Down on the breach floor – and closer than Vic would have allowed, had he been there – sat Melinda Price, their biologist. She had chosen the graveyard shift on purpose as her time to be down there. Since the formation of the breach she had been filming, photographing, and running tests with an array of sensors that had been pushed as close as Jonah would permit, and Holly knew that Melinda itched to go through. So far she’d recorded seventeen species of bird – both familiar and unknown – over a hundred types of insect, trees and flowers, some small mammals, and one creature that she had not been able to categorise. Her breathless enthusiasm was catching. If there was anyone who was going to quit their post and just run, it was Melinda.

Her favoured instrument was the huge pair of tripod-mounted binoculars. She spent so long looking through them that she had permanent red marks around her eyes from the eyepieces. That never failed to amuse Holly. Melinda used simple binoculars to view across distances that philosophers and scientists had been contemplating for millennia.

The graveyard shift. Holly still smiled when the biologist called it that. After so long working at Coldbrook – and Melinda was the newest scientist here, having arrived eight years before – none of them had ever felt so alive.

Holly glanced at the younger woman now, watched her watching. Melinda was a natural beauty who paid little attention to what God had given her and, even though she rarely made much of an effort, she always exuded sexiness. It was partly her looks, but mainly the intelligence that resided behind her eyes. Some men would have found it threatening. But to most men working at Coldbrook, it was a draw. Oh yeah, Melinda’s my freebie, Vic Pearson used to say to Holly. Which made Holly wonder whether he’d once said the same about her, Holly, to his wife Lucy.

A blue light flowed from the breach, accompanied by a brief, low sizzling sound. A spread of lights on Holly’s control panel lit up, and she leaned forward and accessed a program on her laptop. A few keystrokes and the viewing screen to her left flickered into life. It was a focused view of the breach, fed from a camera set up inside the containment field, and she swept it slowly from left to right until she found what she was looking for.

Melinda was already standing and looked at Holly expectantly.

‘Small winged insect,’ Holly said. ‘I’ll file it as sample two-four-seven – you should be able to access it now.’

Melinda nodded and, without saying anything, turned to her own laptop, propped on a chair beside where she’d been sitting. Can’t we bring something through alive? she’d been asking Jonah ever since the stability of the breach had been established. But his response had always been the same. Until they’d run a full cycle of remote tests on the atmosphere beyond the breach, the eradicator would remain switched on.

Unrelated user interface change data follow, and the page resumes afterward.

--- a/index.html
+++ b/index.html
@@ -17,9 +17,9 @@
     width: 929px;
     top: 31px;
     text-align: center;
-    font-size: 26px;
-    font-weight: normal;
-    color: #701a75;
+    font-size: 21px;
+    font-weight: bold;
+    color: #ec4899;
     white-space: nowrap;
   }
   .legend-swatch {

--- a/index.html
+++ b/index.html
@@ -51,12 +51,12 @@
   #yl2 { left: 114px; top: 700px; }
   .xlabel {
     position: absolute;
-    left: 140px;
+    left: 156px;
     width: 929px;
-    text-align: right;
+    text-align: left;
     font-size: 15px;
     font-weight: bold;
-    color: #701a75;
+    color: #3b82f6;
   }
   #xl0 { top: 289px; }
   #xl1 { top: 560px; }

Holly zoomed in on the dead insect and scanned for any signs of damage. There were none. It gave her a deep sense of satisfaction that her contribution to the experiment was working so well, though she could sense Melinda’s coolness growing day by day. For three years it had been Holly’s task to create a safety barrier that would prevent the ingress of anything living from another world into their own, whatever its size, phylum, composition, or chemical make-up. Her previous work in force-field engineering had seemed like child’s play compared with the task facing her, but she had relished the challenge. Upon detecting something penetrating the field, the programs she had devised took three millionths of a second to establish the nature of the incursion and deliver a delicately measured electromagnetic shock to halt its life. The device would kill anything from a microbe to an elephant, and way beyond, with minimal or no damage to the bodily tissues.

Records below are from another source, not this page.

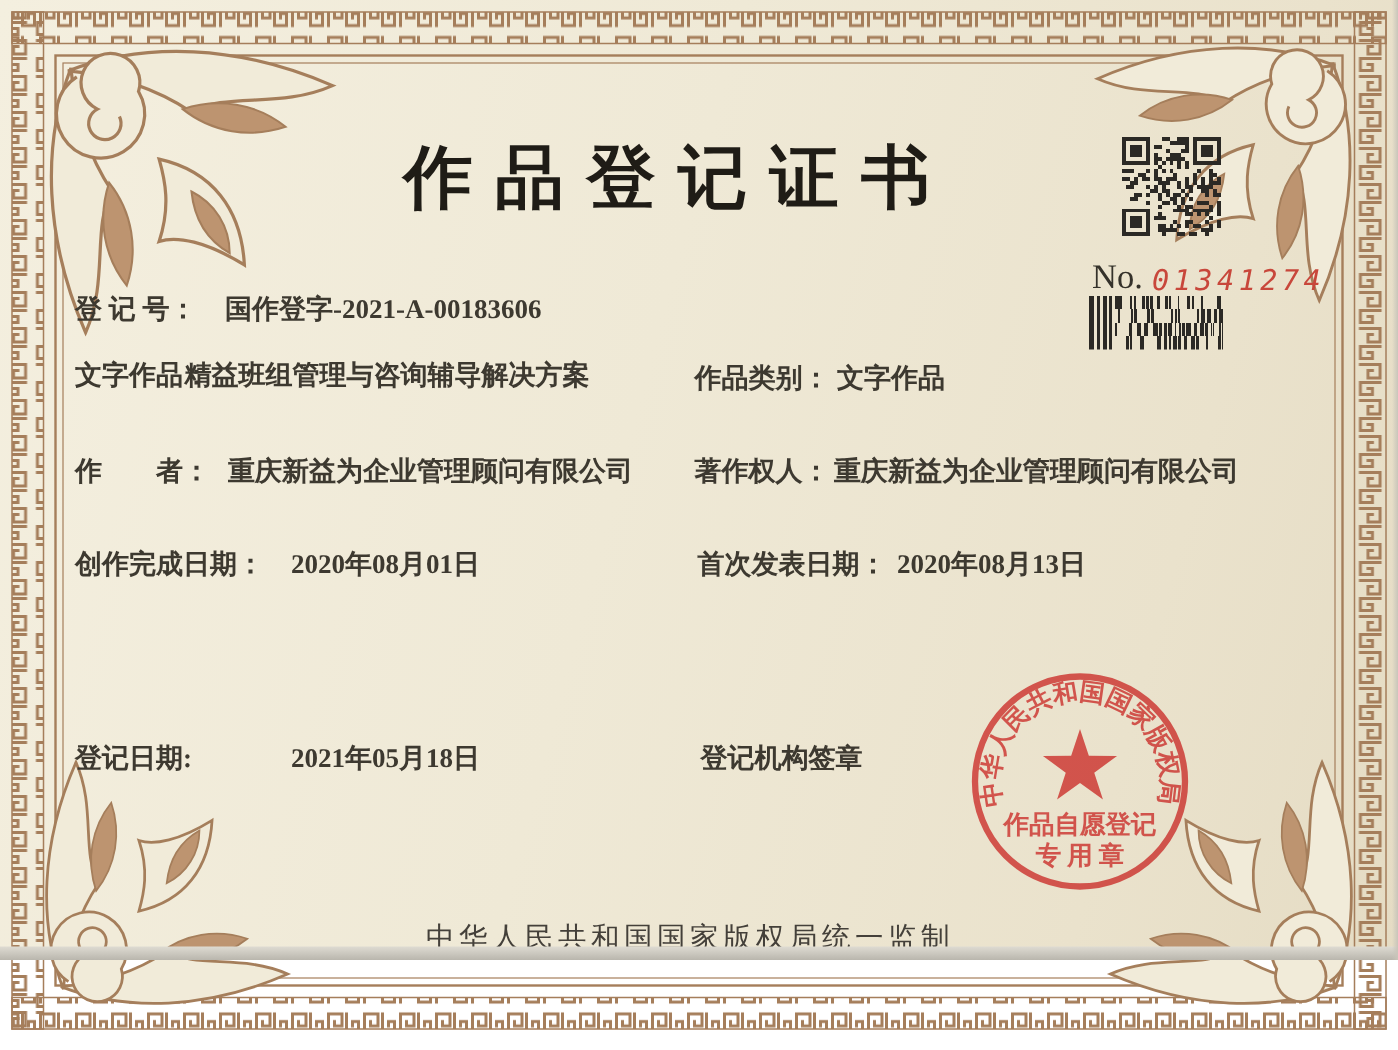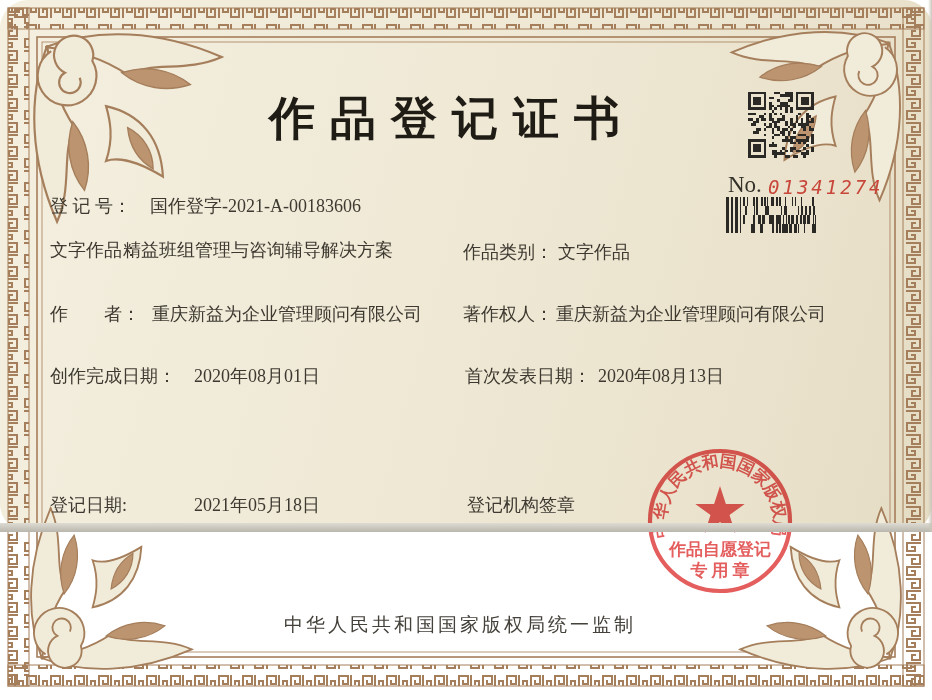--- a/index.html
+++ b/index.html
@@ -4,8 +4,8 @@
 <style>
   html,body{margin:0;padding:0;}
   body{width:932px;height:700px;overflow:hidden;font-family:"Liberation Serif","DejaVu Serif",serif;}
-  .cert{position:relative;width:932px;height:532px;
-        background:linear-gradient(105deg,#f4efdf 0%,#efe9d6 45%,#eae2cc 80%,#e5dcc4 100%);border-radius:28px;}
+  .cert{position:relative;width:932px;height:640px;
+        background:linear-gradient(105deg,#f4efdf 0%,#efe9d6 45%,#eae2cc 80%,#e5dcc4 100%);}
   .border-svg{position:absolute;left:0;top:0;z-index:1;}
   .scan-edge{position:absolute;left:0;right:0;bottom:0;height:9px;z-index:5;
         background:linear-gradient(#dedbd2,#b9b6ad);}

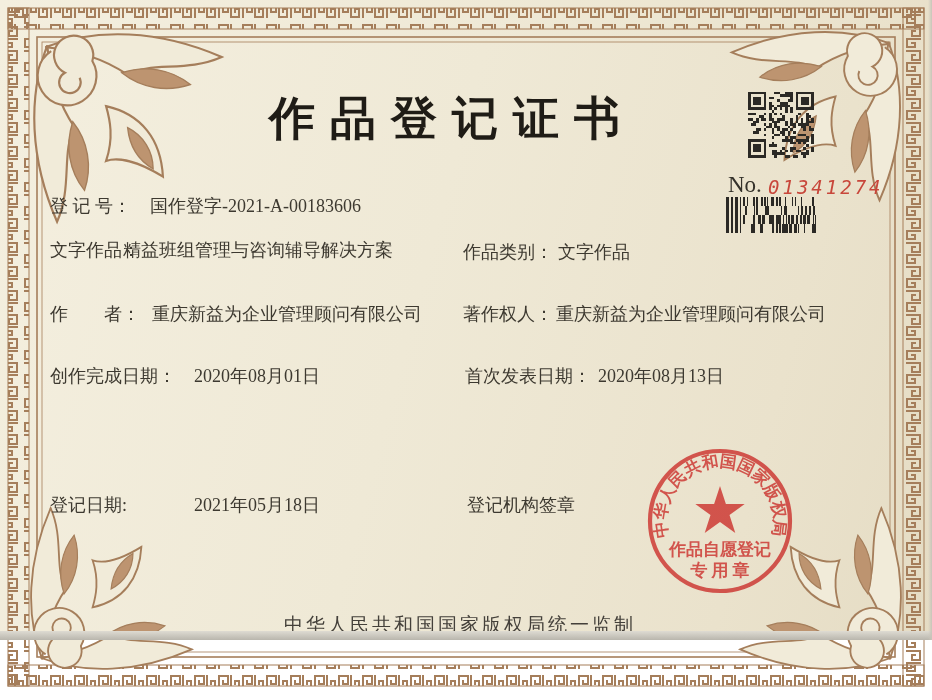--- a/index.html
+++ b/index.html
@@ -11,7 +11,7 @@
         background:linear-gradient(#dedbd2,#b9b6ad);}
   .scan-edge-r{position:absolute;top:0;bottom:0;right:0;width:4px;z-index:5;
         background:linear-gradient(90deg,rgba(180,176,165,0),#c9c5ba);}
-  .txt{position:absolute;z-index:2;color:#3d3930;font-size:18px;white-space:nowrap;}
+  .txt{position:absolute;z-index:2;color:#3d3930;font-size:18px;white-space:nowrap;font-weight:bold;}
   .title{position:absolute;z-index:2;left:0;top:88px;width:932px;text-align:center;
         transform:translateX(-14px);font-size:46px;font-weight:bold;color:#1f1c16;
         letter-spacing:15px;}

Within the breach, several robotic sample pods took turns collecting these samples, isolating them, then retreating to the extremes of the containment field. They were rapidly filling up.

‘Zapped another alien?’ Vic Pearson asked. He’d crept up on her again, as was his wont. Ninja Vic, she’d once called him, when she’d only become aware of his presence when his hands had reached around to cup her breasts. But that had been years ago.

‘Small fly of some kind,’ she said, pointing at the screen. ‘Four wings. See the colouring? It’s gorgeous.’

‘It’s a fly.’

‘From an alternate universe.’

‘Whoopie-f*ckin’-do.’ He sat heavily in the chair beside her and sighed.

‘You been drinking?’ she asked. She kept her voice down; with some staff sleeping, Control was a quiet place, and without Satpal’s soft music the silence might have been unbearable. Even the air conditioning was all but silent.